Anfangs waren es mehrere Schöpfer, entrückte Ahnen, an deren Vollkommenheit oder Allmächtigkeit niemand zweifelte, da niemand sich mehr an sie erinnern konnte. Sie wohnten auf unzugänglichen Berggipfeln oder in der Sonne und es fiel ihnen kein Stein aus der Krone, wenn sie ab und zu herabstiegen, um ein paar Halbgötter zu zeugen. Oder sie hatten den Anschein von Übermüttern – Gaia, Pacha Mama – die Fruchtbarkeit zu gewähren versprachen. Man hatte ihnen Opfer zu bringen, denn wenn sie schlecht gestimmt waren, drohten Krankheiten, Missgeburten, Missernten. Die Götter manifestierten sich durch Blitz und Donner, zweiköpfige Kälber und andere Naturerscheinungen. Das beeindruckte die Menschen und bestärkte sie im Glauben an ihre eigene Schöpfung. Bereitwillig glaubten sie die Göttermärchen.

Irgendwann allerdings – spätestens, als es göttliche Pharaonen und Kaiser gab – war kaum noch zu verheimlichen, dass die Menschenlogik mit der allgemeinen, wirklichen, immer weniger übereinstimmte. Aus den vielen Göttern wurde ein Gott – sozusagen eine Flurbereinigung. Dessen Existenz konnte nun allerdings bloß noch durch althergebrachte Überlieferungen erklärt werden. Kaum jemand wollte dennoch an deren Wahrheitsgehalt zweifeln, denn: Wie könnte etwas unwahr sein, das so lange Zeit von so vielen gelehrten, ehrwürdigen Chronisten bewahrt worden war? Und: War nicht die Vielfältigkeit und Herrlichkeit des irdischen Lebens und der die Erde umkreisenden Gestirne ein schlüssiger Beweis für die Existenz einer überirdischen, intelligenten Macht? Dann gab es ja noch gelegentliche Wunder. Man hatte sie zwar nicht selbst erlebt oder beobachtet, aber wenn so viele Gottesmänner und Gläubige sie bestätigten, wäre es wohl ketzerisch, sie in Zweifel zu ziehen.

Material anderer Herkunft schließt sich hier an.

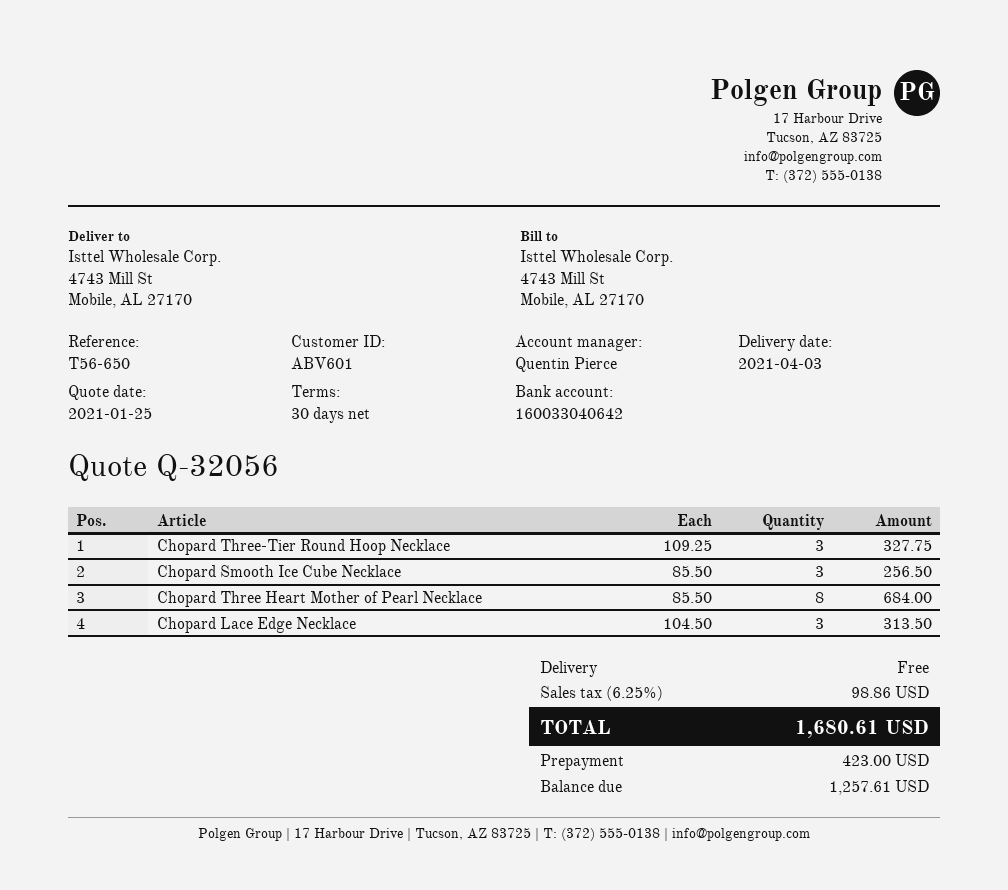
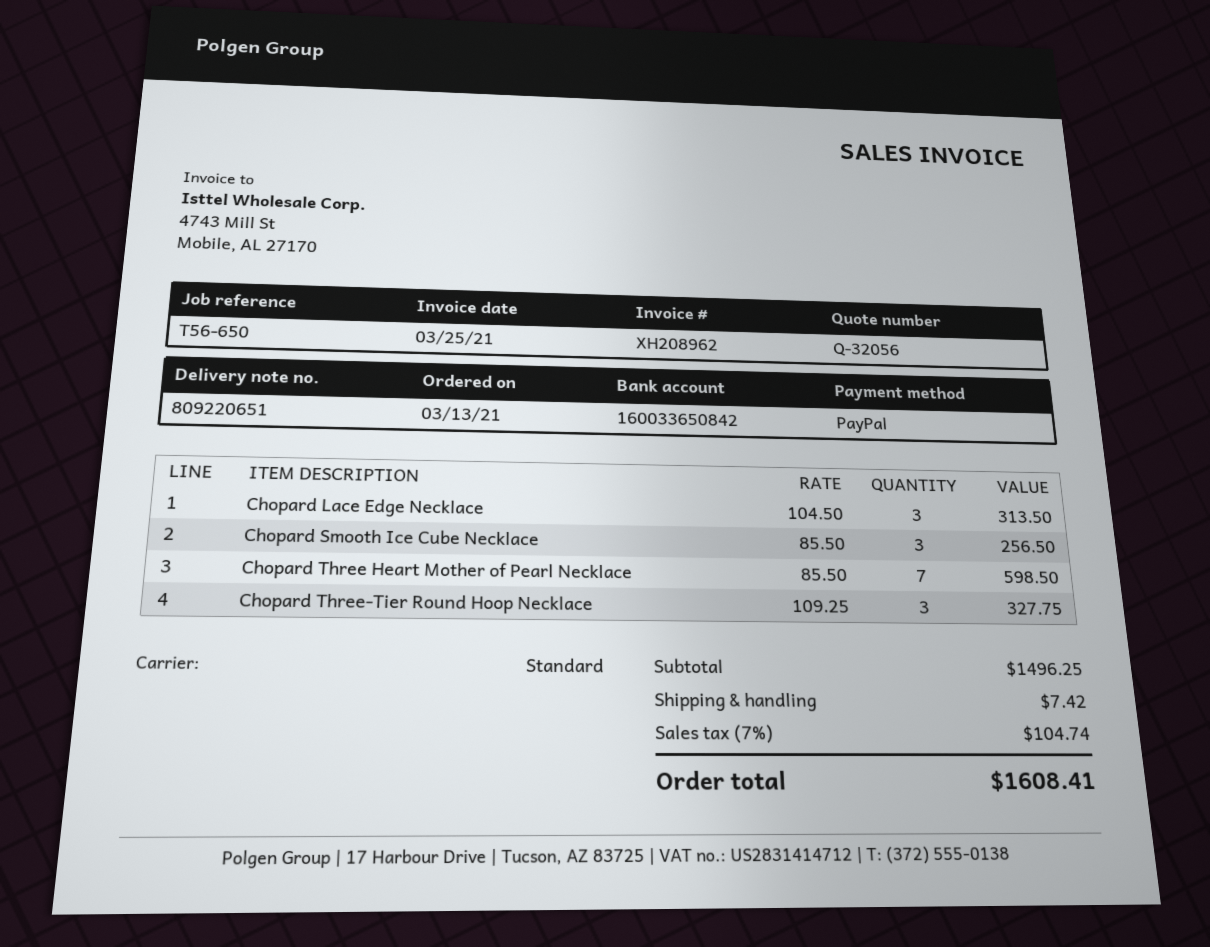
bank account: 160033040642 -> 160033650842
Chopard Three Heart Mother of Pearl Necklace: 8 x 85.50 = 684.00 -> 7 x 85.50 = 598.50
shipping: 0.00 -> 7.42
tax: 6.25% = 98.86 -> 7% = 104.74
total: 1680.61 -> 1608.41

Es ist kaum zu glauben, wie zäh die anthropozentrische Vorstellung von dieser angeblichen überirdischen – inzwischen überweltlichen – Macht jeder wirklichen Logik, jeder Erfahrung und jeder Wissenschaft widersteht. Sie überlebte Aristoteles, Kopernikus, Galilei, Darwin und Einstein, die Enträtselung der Gestirnsbewegungen, des Wettergeschehens, des atomaren Aufbaus der Materie und des molekularen Lebens sowie dessen historischer Entwicklung, und nicht einmal die neurologischen Erkenntnisse über die Beschränktheit des menschlichen Gehirns können ihr anscheinend etwas anhaben. Während die Sagen des Altertums und mittelalterlichen Märchen heute müdes Lächeln erzeugen, gilt ein Gottesbild als unangreifbar, das, von greisen Männern vor Tausenden von Jahren erfunden, tausendmal tradiert, interpretiert, durch theologische Bürokraten nach Gusto modifiziert, sein Überleben allein dem Umstand verdankt, dass es gegen jedes bessere Wissen von machtvollen Organisationen aufrecht erhalten wird.

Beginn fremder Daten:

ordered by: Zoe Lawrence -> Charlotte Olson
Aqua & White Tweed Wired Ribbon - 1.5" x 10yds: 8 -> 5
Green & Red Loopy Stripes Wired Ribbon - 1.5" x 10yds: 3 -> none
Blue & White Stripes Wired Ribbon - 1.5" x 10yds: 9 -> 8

“Ohne Gott keine Moral” predigen diese. Aber wo war denn diese Moral während der Kreuzzüge und Hexenverfolgungen, der Pogrome, der Inquisition, der Conquista, des Dreißigjährigen Krieges, also in den Zeiten größter Gottesfurcht? Und wo ist sie heute, da Selbstmordattentäter im Namen der Religion Tausende Unschuldiger morden und sich als tief religiös bezeichnende Staatsmänner sinnlose Kriege beginnen? Ein etwas tieferer Blick in die Geschichte lehrt doch, dass die angebliche überirdische Macht nie mehr war als ein Vorwand machtgieriger Menschen, ihresgleichen zu beherrschen!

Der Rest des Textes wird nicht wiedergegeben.